Finally, it got through into the intellectual world when the Nobel Prize winner for chemistry, Paul Crutzen, during a conference of the International Geosphere – 2000 Biosphere Programme, declared loudly “No! We are no longer in Holocene, we are in Anthropocene!”
Two years later, in the magazine Nature, together with Stoermer, he gave shape to the idea that our geological era had changed.
The natural sciences
“A new era in the natural history of our planet, characterised by an improvement in the quantity and quality of the impact of the human species on Earth, considered as a whole system”.
For Geology:
a new moment in the history of the planet, to be added to the time scale that we all studied and which is divided into eons, eras, periods, epochs and ages. Holocene saw Homo sapiens coming to life, now Homo petroleum will follow him.
It would therefore be a “geological revolution originating from human beings”: for the first time in the history of the human beings and also of the planet, a living being was able to modify the laws of the Earth that have always been considered immutable.
From this point of view, Anthropocene remains just a proposal, because in Geology evidences and proofs are represented by the rock layers of the earth’s crust. We shall have to wait several years for these to be considered as conclusive.
For climatology, ecology, geochemistry, chemistry, oceanography, or sciences that study the Earth as a system, from the core to the atmosphere, crossed by a continuous flow of energy and matter:
a rapid and global change, as never before, of the equilibrium of the Earth system, triggered by our species.
Evidence is so clear: the sea level rises, the large-scale displacements of various sediments, the faster and greater rates of the species extinction. We have triggered an irreversible process that is leading to a structural change in how the planet functions.
The social and human sciences
For the social and human sciences:
the moment when human beings rediscover themselves as “a geophysical force, what we might call a telluric force. Humanity can change the functioning of the Earth just like the volcanic eruptions, the movements of the continents, the cycles of solar activity or the orbital movements of the planet around the Sun”.
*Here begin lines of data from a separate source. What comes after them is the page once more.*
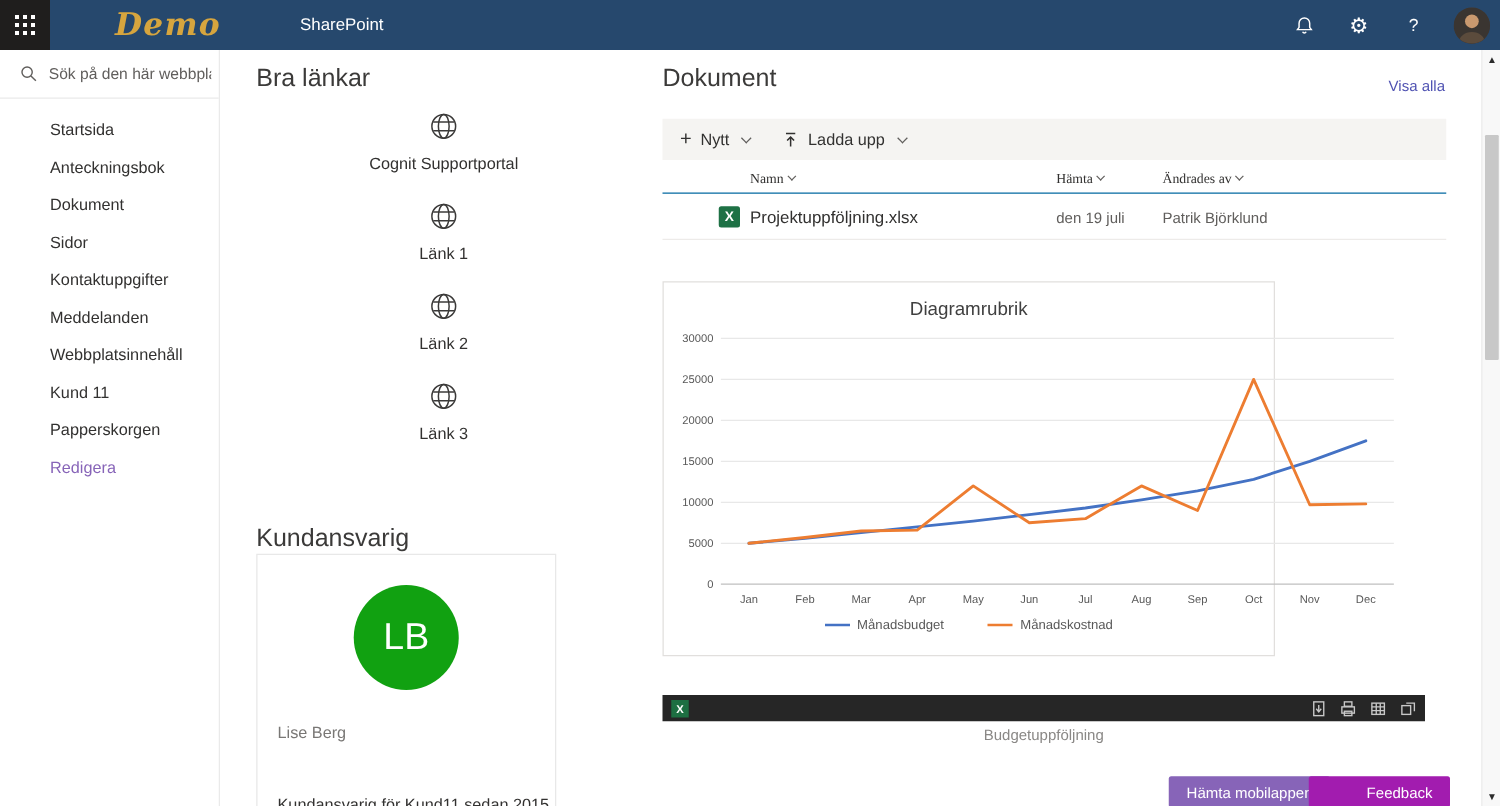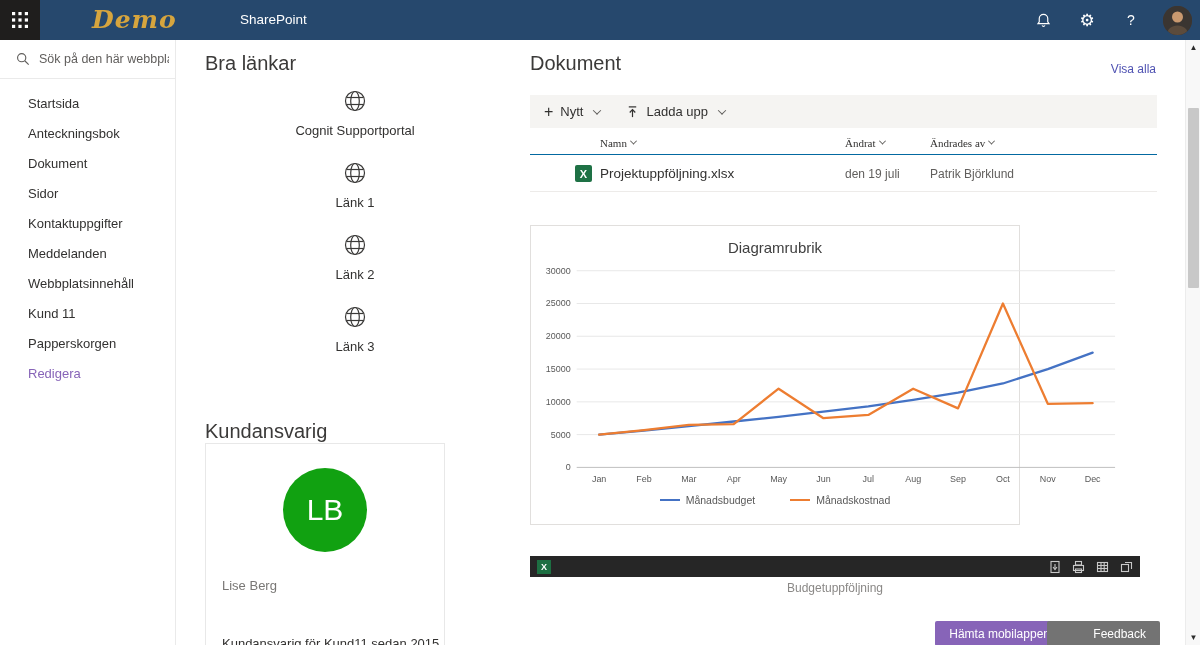"Startsida" .nav-item { padding-left: 28px -> 40px }
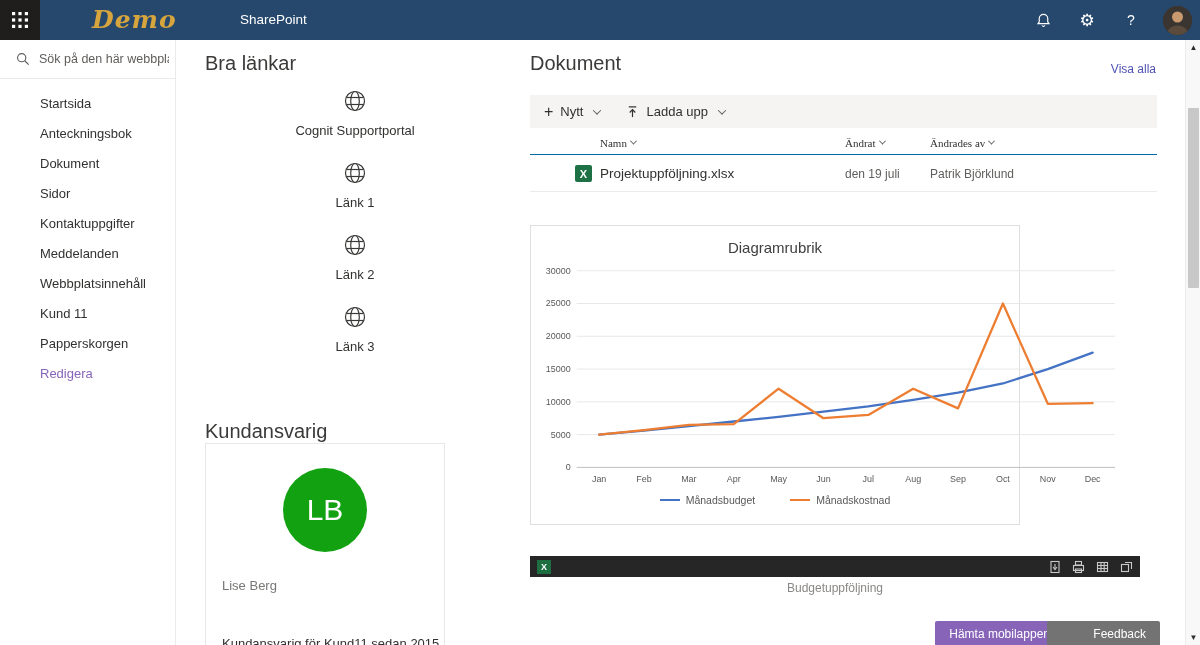"Ändrat" span { text: Ändrat -> Hämta }
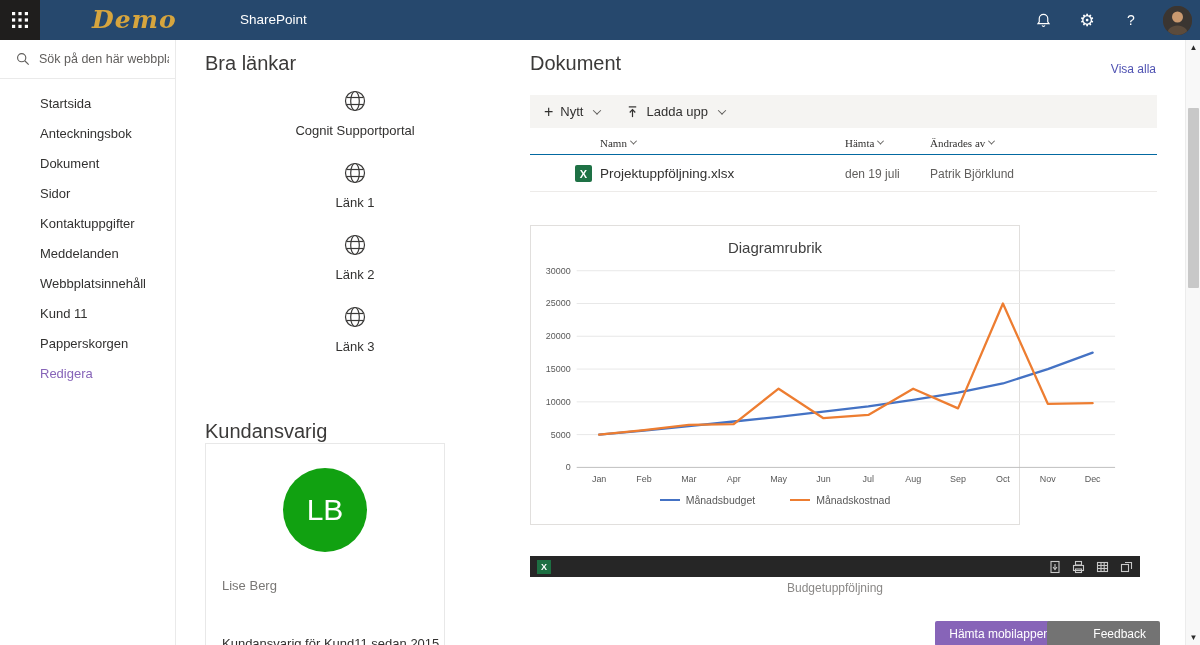"Feedback" button.footer-btn { background: #737373 -> #a21caf }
The concept of “nature” itself has automatically changed: it is no longer the inflexible and immutable background of human activities and evolution, but a whole of elements interacting with the history of mankind and the choices made by human beings.
Before
Human history has always been the place of will, intentionality, ethics and politics. Nature, the result of a historical and human construction, has always been conceived as something outside our species, a fact. Sometimes it was moved by the longing for something extra-human, for example in the religions of the Book, sometimes it was a blend of impersonal and involuntary forces, that is the Scientific Revolution.
Now
With Anthropocene, human intentionality ranks with equal merit with all those unintentional phenomena that in our mindset have, until now, been considered the only ones capable of contributing to the earthly mechanisms’ evolution. Now there is only one history, in which human and natural forces are combined.
In order to think of and create a connection with such a changed world, our way of thinking about nature must also change.
“Anthropocene is a cultural turning point. (…) in Anthropocene, history, geography and geology come together: humanities and natural sciences will be reunited after two centuries of separation”.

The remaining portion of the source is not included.